Well, the only good news I see here is that your fish are happy with a new filter and clean water!

Sorry to hear about the water heater, any chance it's not just the down tube or anode rod? If it's not too old, maybe a new heating element if it's electric.


----------



## Demigod (Mar 22, 2013)

Hah! It was installed by my uncle in 1978 when he owned the house. I was only 8yrs old then! I've had to coax it along a few times... getting clogged, pilot light not staying lit... that kind of thing. It's time to put it to rest and replace it.


----------



## Deeda (Oct 12, 2012)

Well I would say you definitely got some life out of that water heater!

Have you thought about getting a Tankless water heater? They are a bit more expensive to purchase but they free up floor space since they are wall mounted. We switched to one a couple years ago and it is especially helpful since we have well water and a water softener. I can just bypass my softener and run straight well water through the tankless heater for nice hard water for the fish tanks.


----------



## Demigod (Mar 22, 2013)

I have looked into it, but with the cost of the venting and installation it winds up being almost 3x as much.I have a fairly large house so space is not really an issue. Thanks for the suggestion though!


----------



## DJRansome (Oct 29, 2005)

Know that using hot water from a tankless heater for a fish tank is fine, but using hot water from a traditional hot water heater with tank could cause issues.


----------



## Demigod (Mar 22, 2013)

How so? I've always adjusted the temp at the faucet to match the tank temp when I do my PWCs.


----------



## DJRansome (Oct 29, 2005)

Because the tanks heat-cool-heat the water there can be a build-up of minerals (some good, some maybe not) in a tank that you would not have in a tankless.


----------



## Demigod (Mar 22, 2013)

I see. It doesn't "appear" to be the case in my house as all of my tanks are in great shape, and all of my parameters are within norms at all times. Could be the amount of water I use never lets that happen. Between the showers, dishwasher and clothes washing it is refilling and working quite a bit.

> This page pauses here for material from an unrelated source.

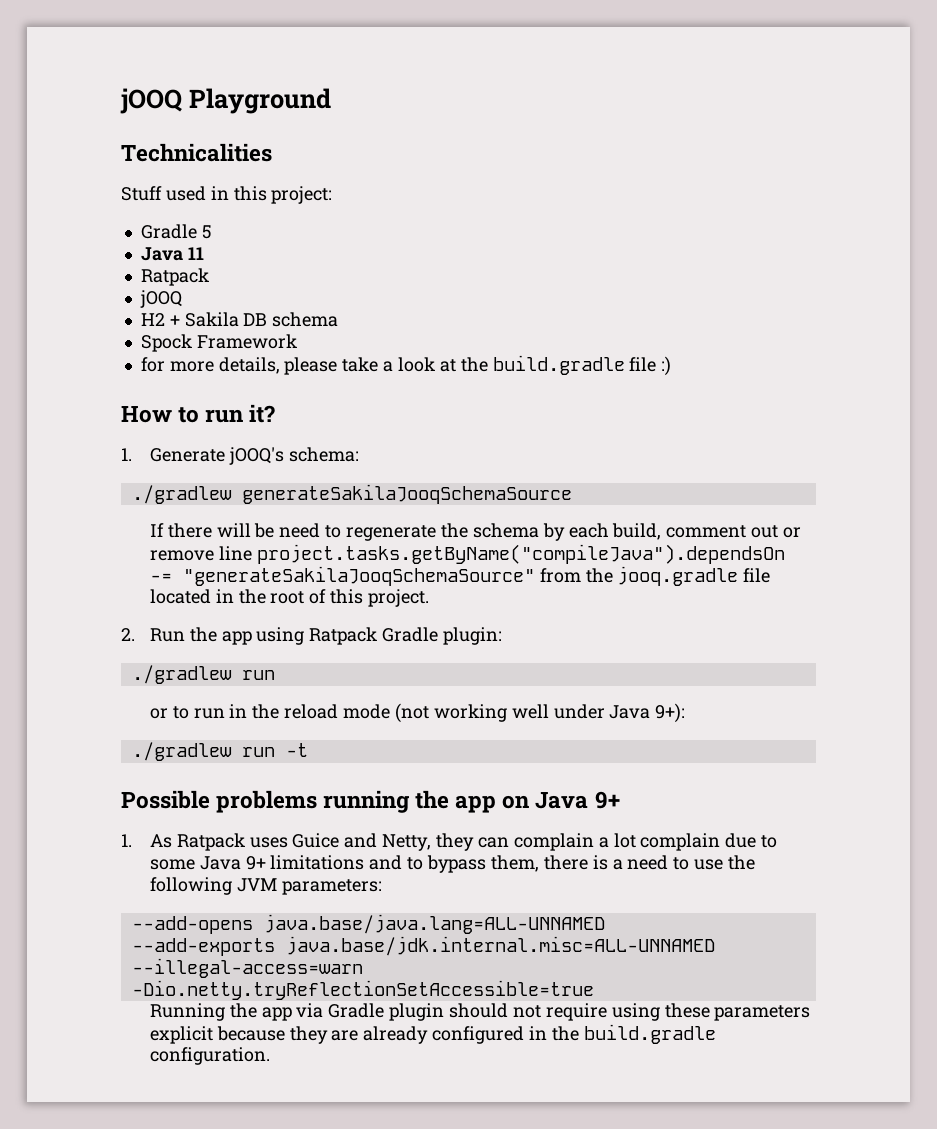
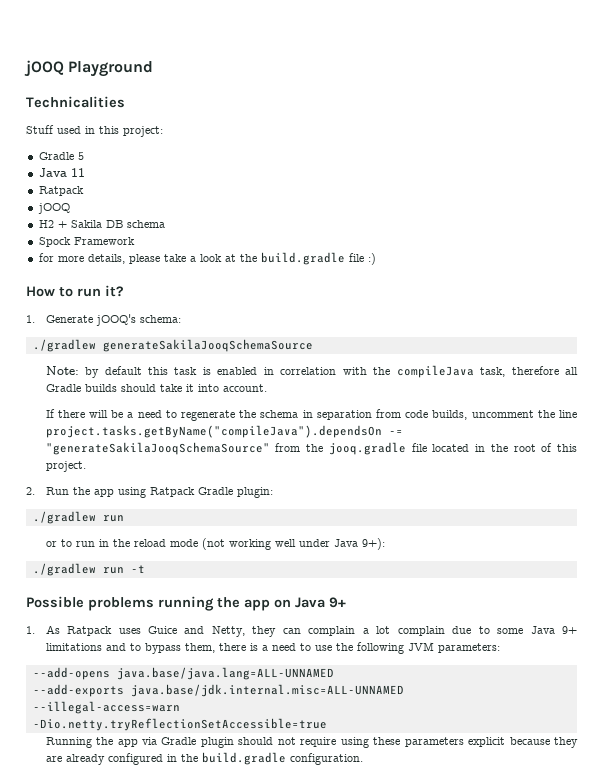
(572, 494) none -> [45,365,578,378] [45,384,267,392] // Note: by default this task is enabled in correlation with the compileJava task, therefore all Gradle builds should take it into account.
(275, 530) none -> [127,412,134,418] a
[542,523,801,541] [149,550,214,561] by each build, comment out or remove -> [302,409,555,420] in separation from code builds, uncomment the

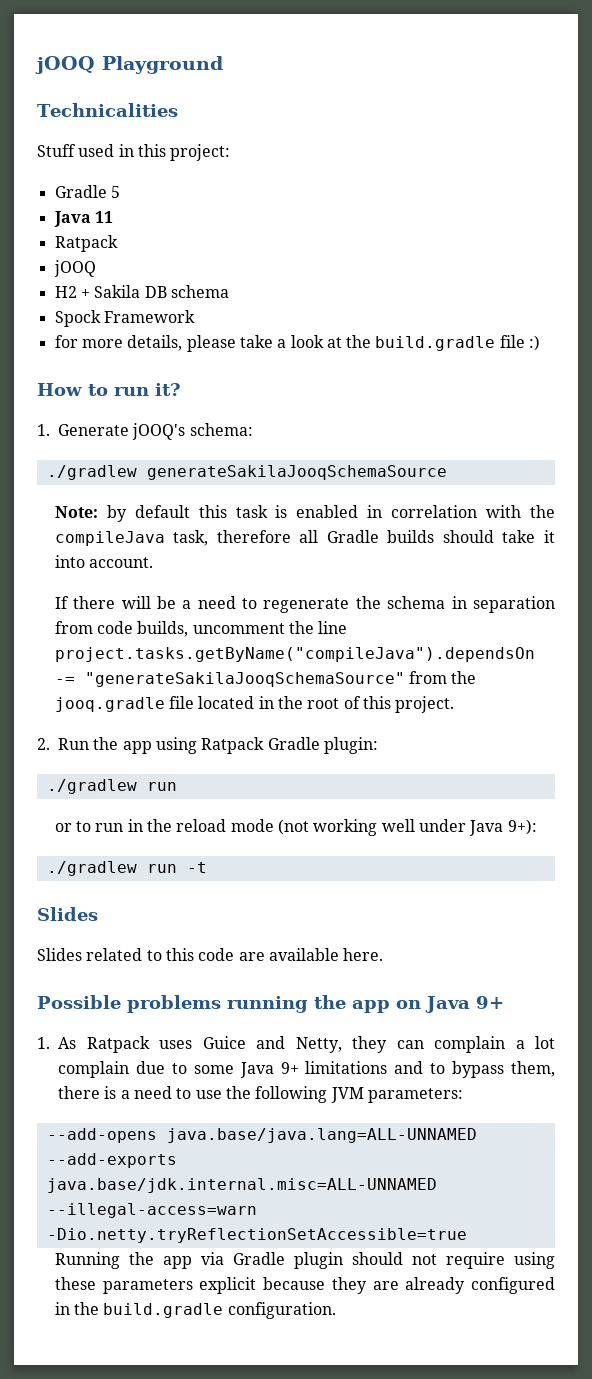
(145, 569) none -> [37,907,98,921] [37,948,384,961] // Slides // Slides related to this code are available here.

How would someone with a non-tankless (tankfull?) heater fill their tanks with pre-temped water without using this method?


----------



## DJRansome (Oct 29, 2005)

It was often advised by fishkeepers before tankless heaters to never use hot water. They would do more frequent smaller water changes with just cold water. Or they would have a storage tank for their water change to let the cold water come to room temperature before using it. This was especially popular before the advent of chloramines because aeration in this storage tank outgassed the chlorine and made it unnecessary to use dechlorinators.


----------



## Demigod (Mar 22, 2013)

I put the spray bar together tonight and after reading various posts about how it is done I drilled some holes and gave it a shot. I put 9 holes pointing slightly upwards, and 18 holes slightly downwards. I used a 1/8" bit. The surface agitation was "ok", and the water movement in the tank was ****. I could see particles moving around, but the detritus on the bottom wasn't moving at all. I took it out, taped up every other hole and tried again... better, but not at all what I was looking for. I used plumbers tape to seal the threads, so there's no leaking. I think I need to start with a smaller bit, and less holes, and work up from there. Tips? Suggestions?


----------



## DJRansome (Oct 29, 2005)

Spray bars go at the surface. Are you trying to make an under gravel jet system to blow debris off the substrate?


----------



## Demigod (Mar 22, 2013)

No, I had it maybe 1" from the surface. The surface agitation was "ok" but that's it. Is that all I an expect from the spray bar is surface agitation?


----------



## DJRansome (Oct 29, 2005)

In general, yes. The spray bar is coming off your filter, right?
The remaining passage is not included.